[[ DATA FOR ANALYSIS open ]]

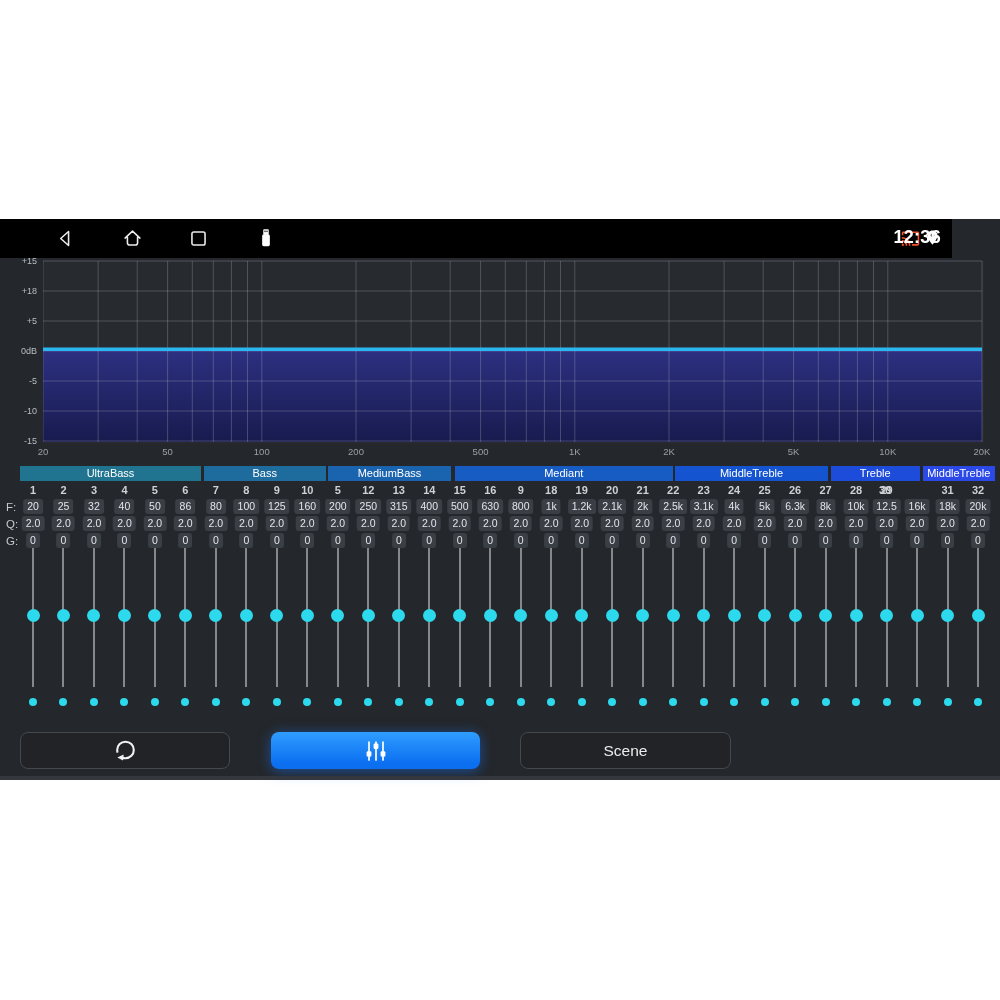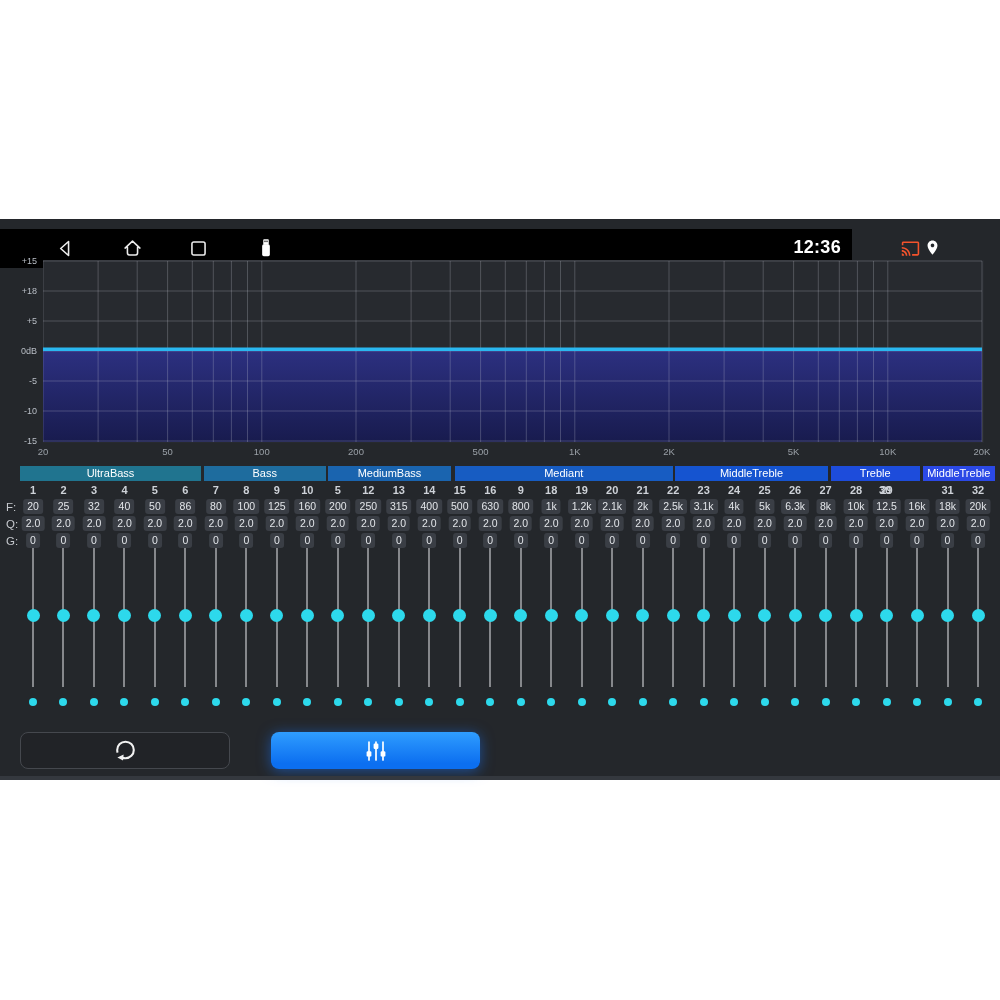--- a/index.html
+++ b/index.html
@@ -1,19 +1,19 @@
 <!DOCTYPE html>
 <html><head>
 <meta charset="utf-8">
 <style>
   html,body{margin:0;padding:0;background:#fff;}
   .page{position:relative;width:1000px;height:1000px;background:#ffffff;overflow:hidden;
         font-family:"Liberation Sans",sans-serif;-webkit-font-smoothing:antialiased;}
   .device{position:absolute;left:0;top:219px;width:1000px;height:561px;background:#24272b;}
-  .statusbar{position:absolute;left:0;top:10px;width:852px;height:39px;background:#000;}
+  .statusbar{position:absolute;left:0;top:0;width:952px;height:39px;background:#000;}
   .sb-icon{position:absolute;top:9px;}
   .sb-time{position:absolute;right:11px;top:8px;color:#fff;font-size:18px;font-weight:bold;letter-spacing:.3px;}
   
   .plot{position:absolute;left:43px;top:41px;width:941px;height:183px;}
   .ylab{position:absolute;left:0;width:37px;text-align:right;font-size:9px;color:#b9bec6;line-height:10px;}
   .xlab{position:absolute;top:227px;width:44px;text-align:center;font-size:9.5px;color:#9aa0a7;}
   
   .seg{position:absolute;top:247px;height:15px;color:#fff;font-size:11px;line-height:15px;
        text-align:center;overflow:hidden;white-space:nowrap;}
   
@@ -401,16 +401,19 @@
               <line x1="20" y1="3" x2="20" y2="21"></line>
           </g>
           <g fill="#fff">
             <rect x="3.6" y="12.2" width="4.8" height="5.4" rx="1.2"></rect>
             <rect x="10.6" y="4.6" width="4.8" height="5.4" rx="1.2"></rect>
             <rect x="17.6" y="12.2" width="4.8" height="5.4" rx="1.2"></rect>
           </g>
         </svg>
       </span>
     </div>
+    <div class="btn" style="left:520px;width:211px;">
+      <span>Scene</span>
+    </div>
 
     <div class="bottom-strip"></div>
   </div>
 </div>
 
 </body></html>

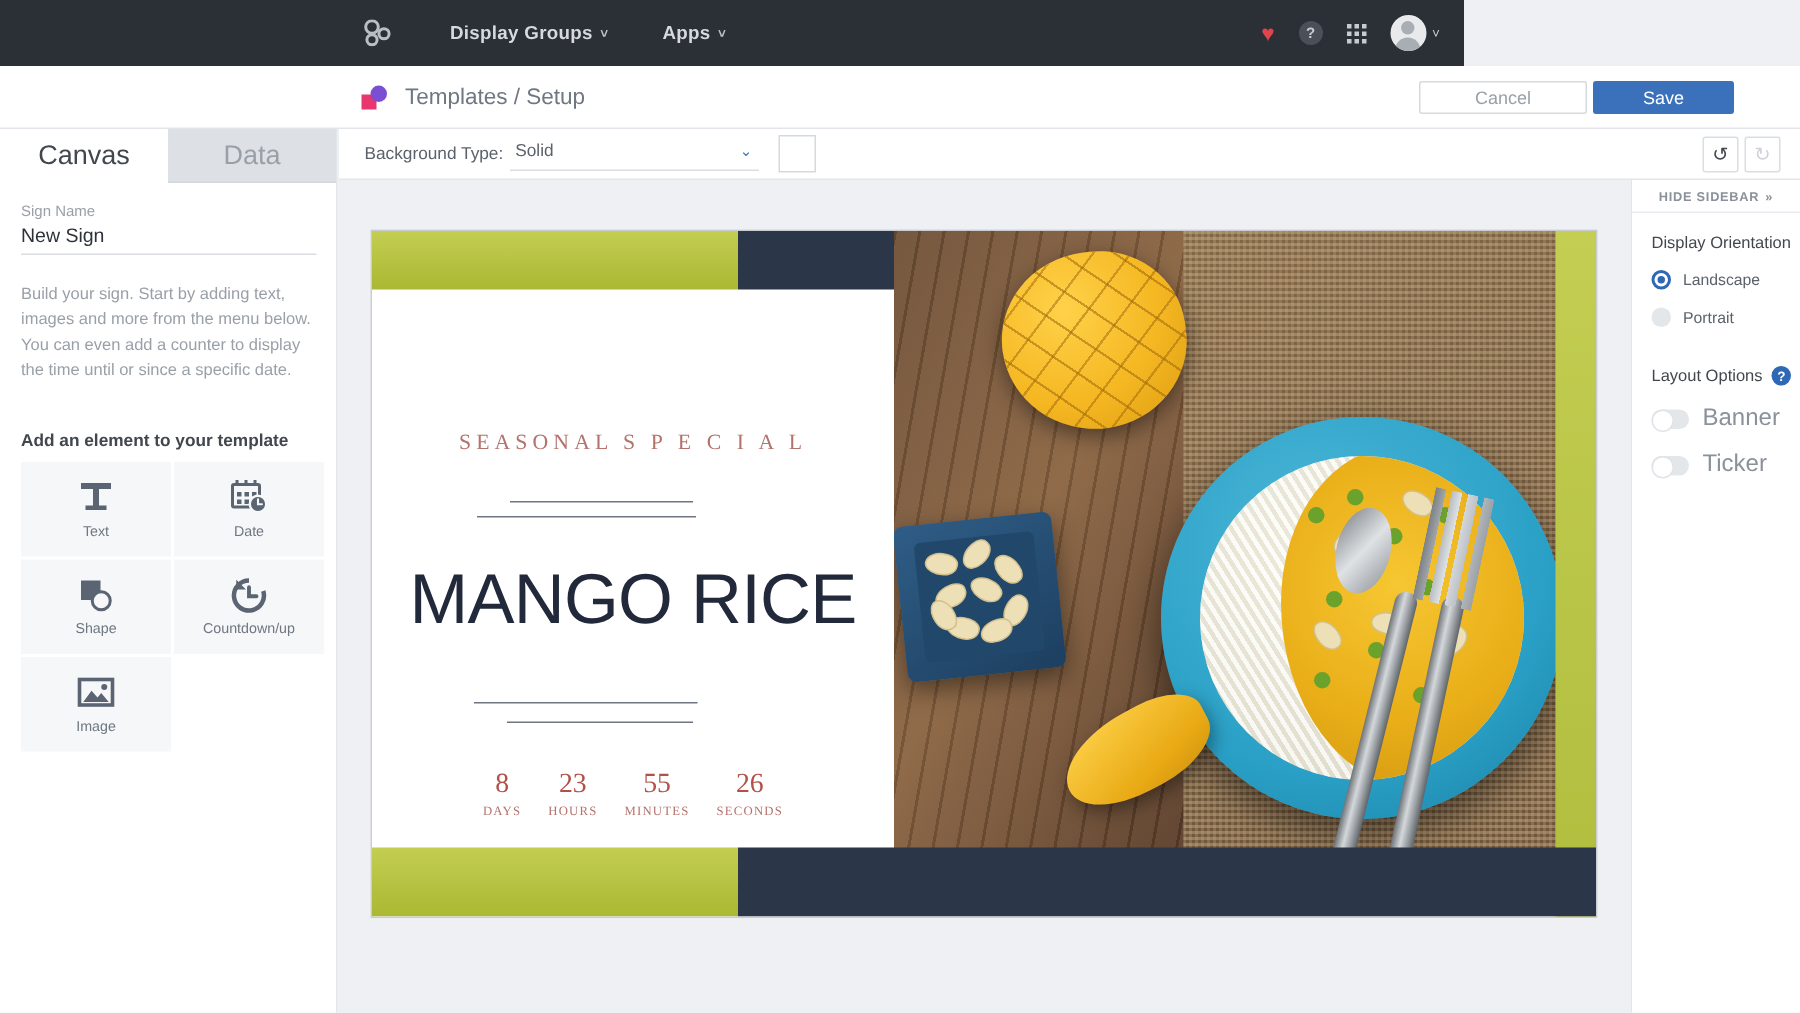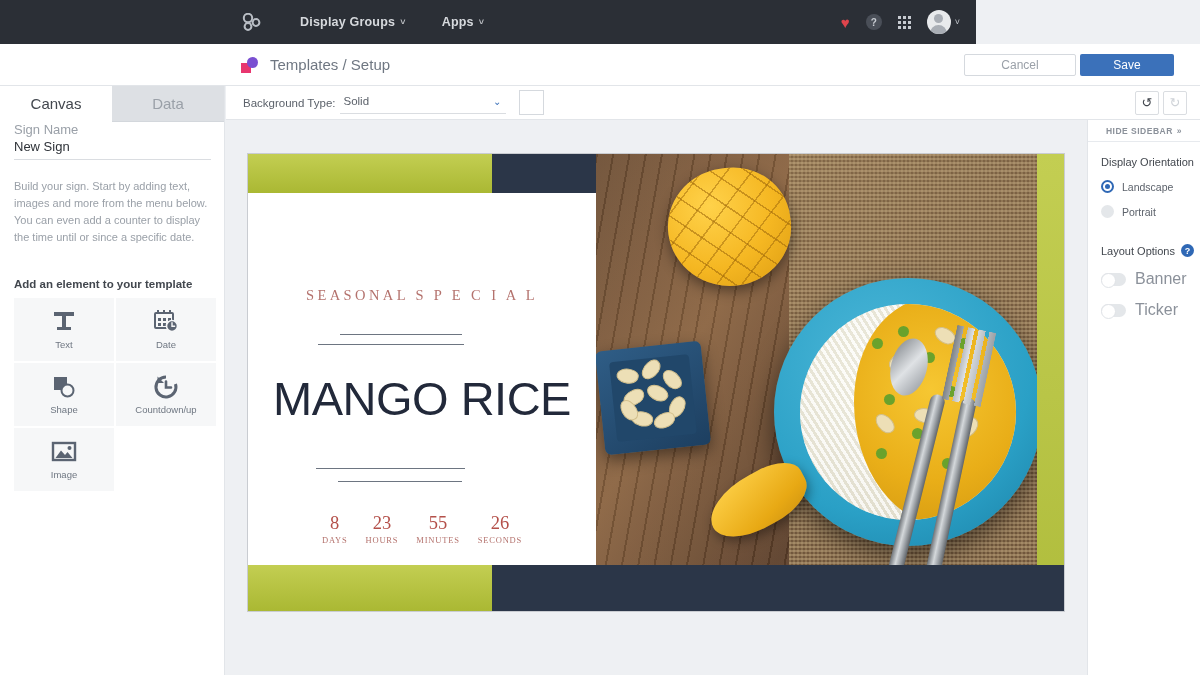--- a/index.html
+++ b/index.html
@@ -49,33 +49,33 @@
   .crumb-icon { margin-left: 241px; width: 18px; height: 16px; position: relative; }
   .crumb-icon .sq { position: absolute; left: 0; bottom: 0; width: 10px; height: 10px; background: #e8366f; }
   .crumb-icon .ci { position: absolute; right: 1px; top: 0; width: 11px; height: 11px; border-radius: 50%; background: #7a4fd1; }
   .crumb-text { margin-left: 11px; font-size: 15px; color: #6f7782; }
   .crumb-actions { position: absolute; right: 0px; display: flex; gap: 0px; }
   .btn {
     font-size: 12px; height: 22px; display: flex; align-items: center; justify-content: center;
     cursor: pointer;
   }
   .btn-cancel { width: 112px; background: #fff; border: 1px solid #d5d9de; color: #9aa0a8; border-radius: 2px; }
-  .btn-save { width: 94px; background: #3b71ba; color: #fff; border-radius: 2px; margin-left: 4px; margin-right: 26px; }
+  .btn-save { width: 94px; background: #3b71ba; color: #fff; border-radius: 2px; margin-left: 4px; margin-right: 44px; }
 
   
   .left {
     position: absolute; top: 86px; left: 0; width: 225px; height: 589px;
     background: #fff; border-right: 1px solid #e2e5e9;
   }
   .tabs { display: flex; height: 36px; }
-  .tab { flex: 1; display: flex; align-items: center; justify-content: center; font-size: 15px; cursor: pointer; }
+  .tab { flex: 1; display: flex; align-items: center; justify-content: center; font-size: 18px; cursor: pointer; }
   .tab.active { background: #fff; color: #42474e; border-bottom: 1px solid #fff; }
   .tab.inactive { background: #dde0e4; color: #9aa0a8; border-bottom: 1px solid #d3d7dc; }
   .lsec { padding: 0 14px; }
-  .field-label { font-size: 13px; color: #9aa0a8; }
+  .field-label { font-size: 10px; color: #9aa0a8; margin-top: 14px; }
   .field-input {
     width: 197px; font-size: 13px; color: #2e3238; border: none; border-bottom: 1px solid #dadde1;
     padding: 2px 0 5px 0; outline: none; background: transparent;
     font-family: "Liberation Sans", sans-serif;
   }
   .helptext { font-size: 11px; color: #9aa0a8; line-height: 1.55; margin-top: 18px; width: 196px; }
   .addlabel { font-size: 11.5px; font-weight: bold; color: #42474e; margin-top: 32px; }
 
   .tilegrid { display: grid; grid-template-columns: 100px 100px; gap: 2px; margin-top: 8px; }
   .tile {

[[ DATA FOR ANALYSIS closed ]]

→ PROBLEM STATEMENT
Your task is to find every line above containing the word "padding" and copy it.

→ ANSWER FOR THIS EXERCISE
   html,body{margin:0;padding:0;background:#fff;}
   .lsec { padding: 0 14px; }
     padding: 2px 0 5px 0; outline: none; background: transparent;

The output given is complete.